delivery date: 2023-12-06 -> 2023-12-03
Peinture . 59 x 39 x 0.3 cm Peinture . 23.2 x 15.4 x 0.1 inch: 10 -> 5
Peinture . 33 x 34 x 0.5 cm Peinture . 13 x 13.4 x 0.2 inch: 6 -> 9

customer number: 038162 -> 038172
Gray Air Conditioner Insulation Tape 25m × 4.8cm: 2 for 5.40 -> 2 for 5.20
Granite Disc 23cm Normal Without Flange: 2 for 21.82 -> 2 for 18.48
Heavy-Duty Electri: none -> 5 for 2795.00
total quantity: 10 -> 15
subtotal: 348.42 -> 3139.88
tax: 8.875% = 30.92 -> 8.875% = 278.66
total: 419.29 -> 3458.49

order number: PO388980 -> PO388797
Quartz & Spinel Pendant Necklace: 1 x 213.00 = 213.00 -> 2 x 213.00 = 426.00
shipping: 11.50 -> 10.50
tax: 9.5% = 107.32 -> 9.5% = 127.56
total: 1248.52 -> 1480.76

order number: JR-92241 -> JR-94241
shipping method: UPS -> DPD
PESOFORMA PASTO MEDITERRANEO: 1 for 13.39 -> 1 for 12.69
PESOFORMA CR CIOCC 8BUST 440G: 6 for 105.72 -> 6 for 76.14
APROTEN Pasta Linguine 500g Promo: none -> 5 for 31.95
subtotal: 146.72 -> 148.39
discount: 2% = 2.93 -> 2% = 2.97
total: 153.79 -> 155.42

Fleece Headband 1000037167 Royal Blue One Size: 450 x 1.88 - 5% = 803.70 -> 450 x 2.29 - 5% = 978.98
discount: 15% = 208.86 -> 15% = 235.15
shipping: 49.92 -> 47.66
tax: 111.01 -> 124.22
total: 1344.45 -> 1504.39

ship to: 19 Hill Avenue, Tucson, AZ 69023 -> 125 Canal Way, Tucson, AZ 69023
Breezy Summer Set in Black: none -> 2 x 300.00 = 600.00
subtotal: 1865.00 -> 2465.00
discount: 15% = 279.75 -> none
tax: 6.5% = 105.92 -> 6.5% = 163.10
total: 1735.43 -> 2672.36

===

DIRECTIONS:
Look in the material above for the line with "Peinture . 59" and the line with "subtotal: 348.42 -> 3139.88", and transcribe exactly those lines and all lines between them, nothing more.

SOLUTION TO THIS PROBLEM:
Peinture . 59 x 39 x 0.3 cm Peinture . 23.2 x 15.4 x 0.1 inch: 10 -> 5
Peinture . 33 x 34 x 0.5 cm Peinture . 13 x 13.4 x 0.2 inch: 6 -> 9

customer number: 038162 -> 038172
Gray Air Conditioner Insulation Tape 25m × 4.8cm: 2 for 5.40 -> 2 for 5.20
Granite Disc 23cm Normal Without Flange: 2 for 21.82 -> 2 for 18.48
Heavy-Duty Electri: none -> 5 for 2795.00
total quantity: 10 -> 15
subtotal: 348.42 -> 3139.88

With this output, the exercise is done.